:: Task brief ::
Only the lines from the one that contains "- 2. 해당 모델(조건)을" to the end of the material below are wanted, each duplicated exactly.

───── Recorded information

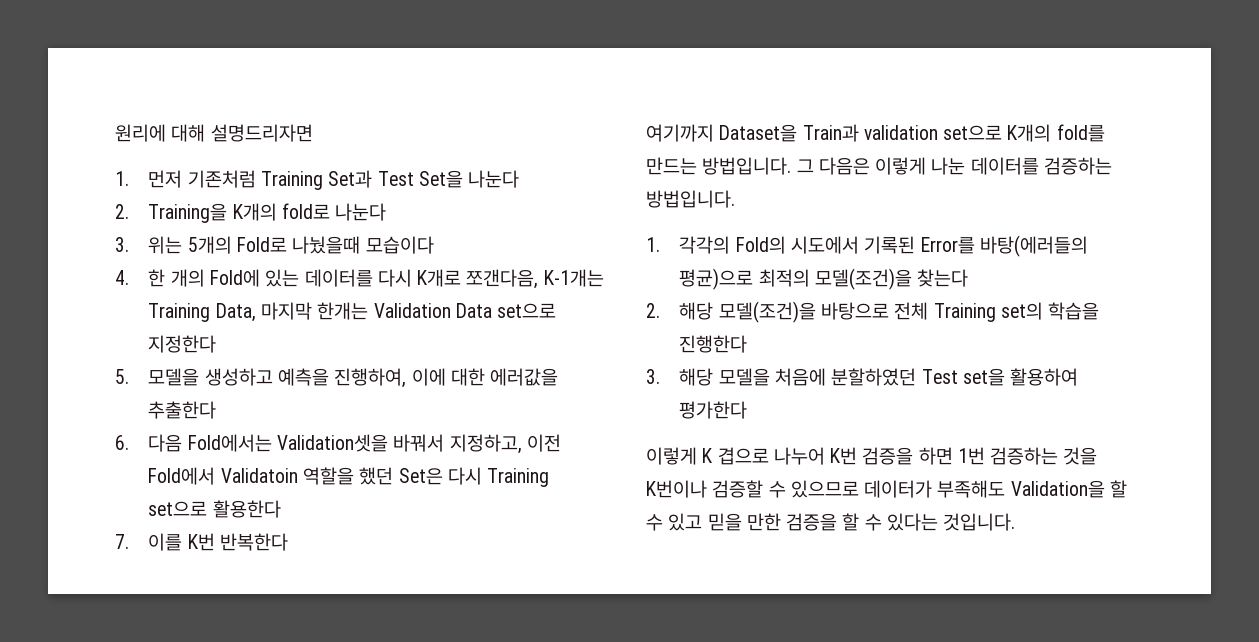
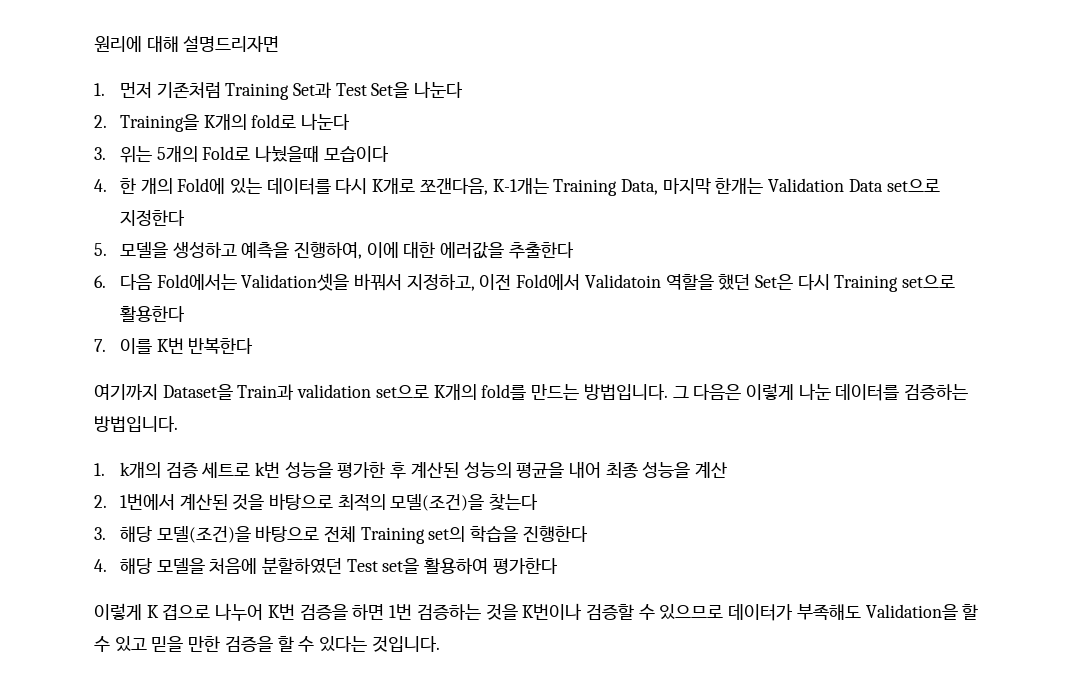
- 1. 각각의 Fold의 시도에서 기록된 Error를 바탕(에러들의 평균)으로 최적의 모델(조건)을 찾는다
+ 1. k개의 검증 세트로 k번 성능을 평가한 후 계산된 성능의 평균을 내어 최종 성능을 계산
+ 2. 1번에서 계산된 것을 바탕으로 최적의 모델(조건)을 찾는다
- 2. 해당 모델(조건)을 바탕으로 전체 Training set의 학습을 진행한다
+ 3. 해당 모델(조건)을 바탕으로 전체 Training set의 학습을 진행한다
- 3. 해당 모델을 처음에 분할하였던 Test set을 활용하여 평가한다
+ 4. 해당 모델을 처음에 분할하였던 Test set을 활용하여 평가한다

──────────

:: Problem solution ::
- 2. 해당 모델(조건)을 바탕으로 전체 Training set의 학습을 진행한다
+ 3. 해당 모델(조건)을 바탕으로 전체 Training set의 학습을 진행한다
- 3. 해당 모델을 처음에 분할하였던 Test set을 활용하여 평가한다
+ 4. 해당 모델을 처음에 분할하였던 Test set을 활용하여 평가한다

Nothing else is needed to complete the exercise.